- _About this exercise_
Below are entries; count the lines containing the string "transparent". The answer is that number alone.

◇ ◇ ◇ ◇ ◇ ◇ ◇

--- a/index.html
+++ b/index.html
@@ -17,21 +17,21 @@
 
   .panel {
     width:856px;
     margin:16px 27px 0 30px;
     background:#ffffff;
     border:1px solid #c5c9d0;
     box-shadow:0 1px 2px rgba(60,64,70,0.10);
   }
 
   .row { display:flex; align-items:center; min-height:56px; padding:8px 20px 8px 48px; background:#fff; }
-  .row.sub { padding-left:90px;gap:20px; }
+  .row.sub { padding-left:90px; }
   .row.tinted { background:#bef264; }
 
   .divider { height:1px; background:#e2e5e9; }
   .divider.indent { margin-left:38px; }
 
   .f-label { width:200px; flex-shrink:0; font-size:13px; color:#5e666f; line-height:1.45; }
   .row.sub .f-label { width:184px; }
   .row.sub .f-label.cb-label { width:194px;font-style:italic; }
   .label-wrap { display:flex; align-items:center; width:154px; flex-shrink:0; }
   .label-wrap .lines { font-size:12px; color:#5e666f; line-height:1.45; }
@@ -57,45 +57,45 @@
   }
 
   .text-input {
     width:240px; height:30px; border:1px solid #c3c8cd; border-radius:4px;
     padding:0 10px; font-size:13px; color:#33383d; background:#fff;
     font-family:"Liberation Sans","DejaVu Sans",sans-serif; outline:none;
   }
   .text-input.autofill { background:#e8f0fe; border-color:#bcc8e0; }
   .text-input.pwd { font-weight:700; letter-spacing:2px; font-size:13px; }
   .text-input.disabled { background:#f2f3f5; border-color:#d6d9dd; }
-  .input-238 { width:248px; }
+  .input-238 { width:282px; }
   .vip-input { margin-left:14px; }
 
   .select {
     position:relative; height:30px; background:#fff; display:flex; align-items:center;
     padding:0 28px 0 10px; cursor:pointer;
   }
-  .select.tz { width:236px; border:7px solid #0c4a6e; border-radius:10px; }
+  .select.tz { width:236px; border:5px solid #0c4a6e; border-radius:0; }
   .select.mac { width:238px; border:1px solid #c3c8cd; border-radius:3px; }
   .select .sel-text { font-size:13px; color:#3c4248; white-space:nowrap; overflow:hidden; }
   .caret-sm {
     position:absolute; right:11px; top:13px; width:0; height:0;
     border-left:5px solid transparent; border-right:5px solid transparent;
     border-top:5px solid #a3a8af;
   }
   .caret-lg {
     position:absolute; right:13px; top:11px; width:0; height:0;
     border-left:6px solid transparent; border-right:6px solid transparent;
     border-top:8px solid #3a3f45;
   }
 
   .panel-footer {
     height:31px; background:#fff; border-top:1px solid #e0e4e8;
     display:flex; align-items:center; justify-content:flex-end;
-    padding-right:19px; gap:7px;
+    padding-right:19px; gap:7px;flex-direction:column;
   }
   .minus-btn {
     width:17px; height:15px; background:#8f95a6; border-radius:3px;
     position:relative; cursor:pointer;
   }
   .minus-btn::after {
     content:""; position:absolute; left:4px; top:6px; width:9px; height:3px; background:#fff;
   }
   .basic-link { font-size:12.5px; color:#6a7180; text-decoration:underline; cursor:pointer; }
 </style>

◇ ◇ ◇ ◇ ◇ ◇ ◇

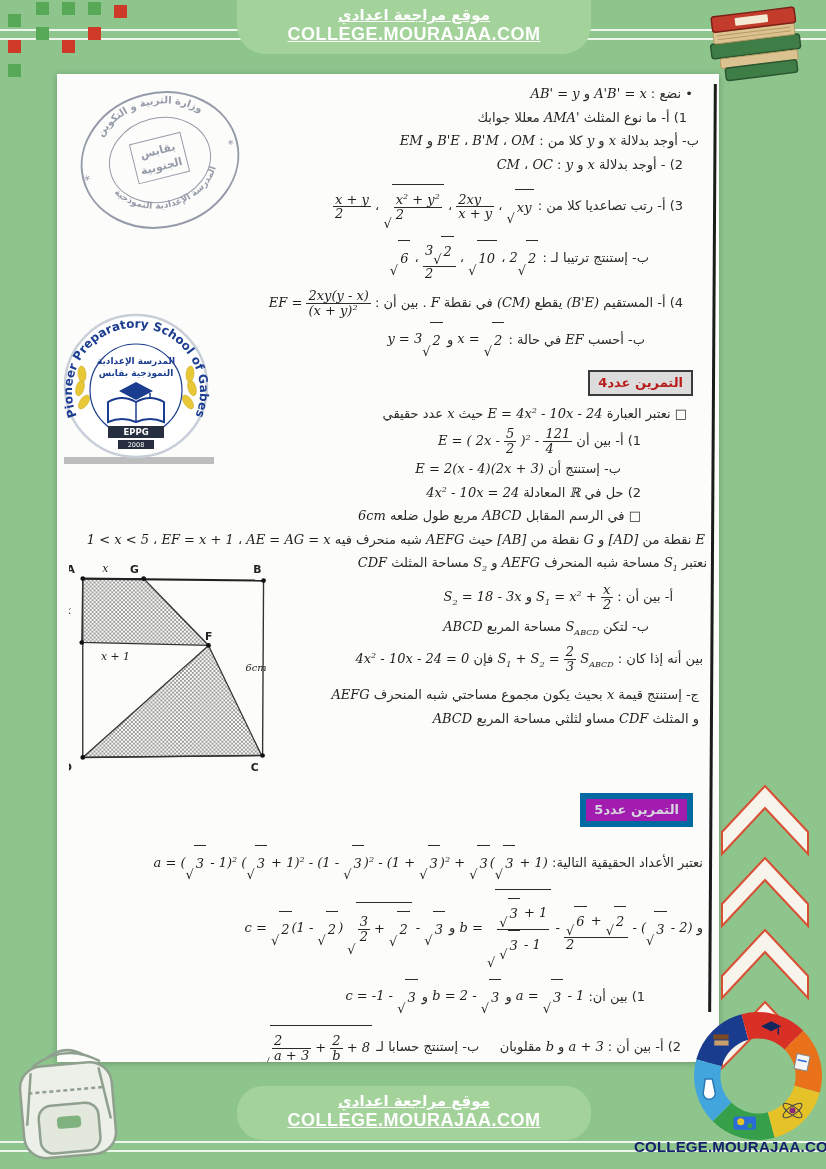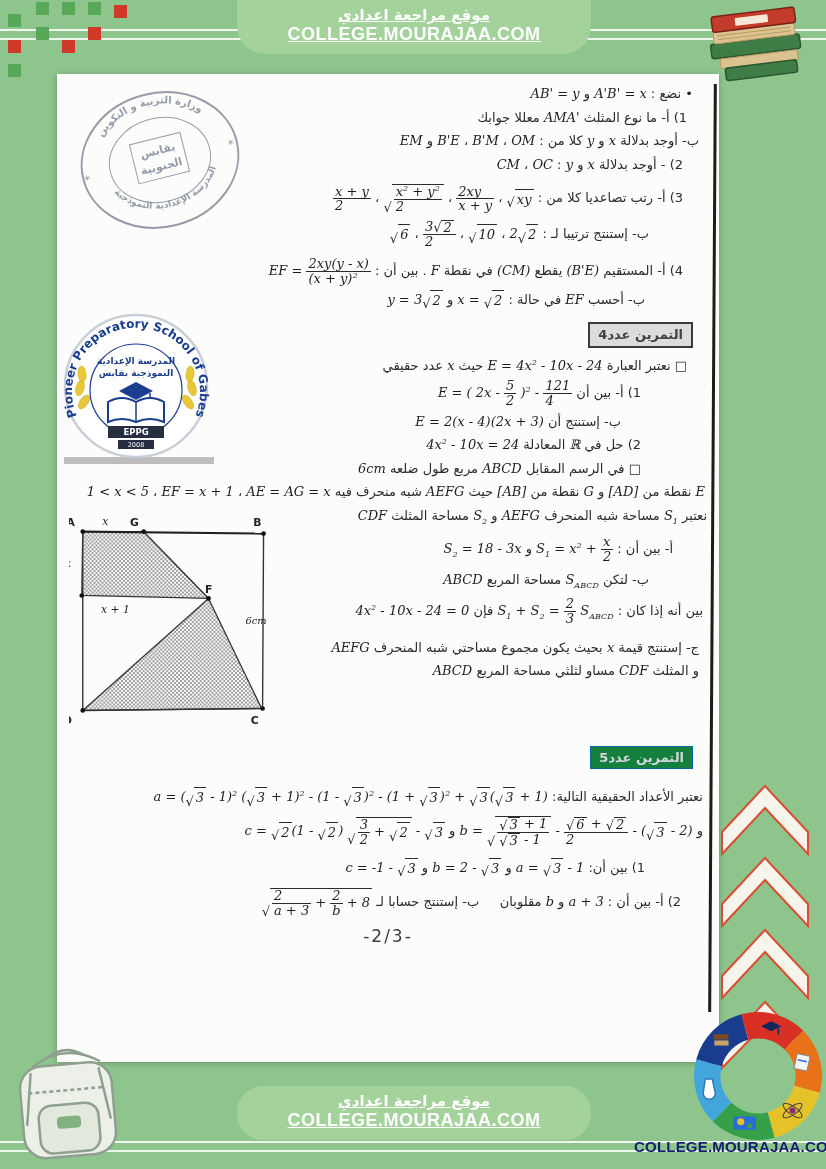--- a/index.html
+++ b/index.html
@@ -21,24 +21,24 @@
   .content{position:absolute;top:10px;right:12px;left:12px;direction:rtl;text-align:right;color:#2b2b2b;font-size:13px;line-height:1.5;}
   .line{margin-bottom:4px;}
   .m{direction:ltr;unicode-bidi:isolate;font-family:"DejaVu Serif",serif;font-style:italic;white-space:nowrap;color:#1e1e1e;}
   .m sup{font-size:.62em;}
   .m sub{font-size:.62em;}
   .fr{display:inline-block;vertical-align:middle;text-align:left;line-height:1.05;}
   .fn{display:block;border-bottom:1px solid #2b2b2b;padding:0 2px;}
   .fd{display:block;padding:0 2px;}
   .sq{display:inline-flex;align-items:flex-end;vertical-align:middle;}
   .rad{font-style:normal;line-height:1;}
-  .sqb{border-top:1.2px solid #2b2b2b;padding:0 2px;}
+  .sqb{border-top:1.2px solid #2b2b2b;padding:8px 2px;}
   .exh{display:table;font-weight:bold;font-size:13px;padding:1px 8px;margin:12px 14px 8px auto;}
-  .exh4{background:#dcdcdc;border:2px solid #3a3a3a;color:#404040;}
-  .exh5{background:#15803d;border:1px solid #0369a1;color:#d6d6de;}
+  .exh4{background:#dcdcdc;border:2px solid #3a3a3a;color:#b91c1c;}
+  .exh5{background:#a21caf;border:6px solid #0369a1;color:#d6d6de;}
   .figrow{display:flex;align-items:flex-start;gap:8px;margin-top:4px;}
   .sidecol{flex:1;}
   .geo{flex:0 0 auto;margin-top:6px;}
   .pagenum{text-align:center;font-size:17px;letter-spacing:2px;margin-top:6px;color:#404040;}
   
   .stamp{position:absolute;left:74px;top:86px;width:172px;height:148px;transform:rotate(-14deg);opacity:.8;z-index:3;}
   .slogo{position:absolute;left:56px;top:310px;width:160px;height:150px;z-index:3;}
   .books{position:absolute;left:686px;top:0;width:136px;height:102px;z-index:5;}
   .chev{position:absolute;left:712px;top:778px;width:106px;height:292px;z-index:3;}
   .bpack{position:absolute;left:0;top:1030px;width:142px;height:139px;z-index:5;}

◇ ◇ ◇ ◇ ◇ ◇ ◇

- _Completed task_
2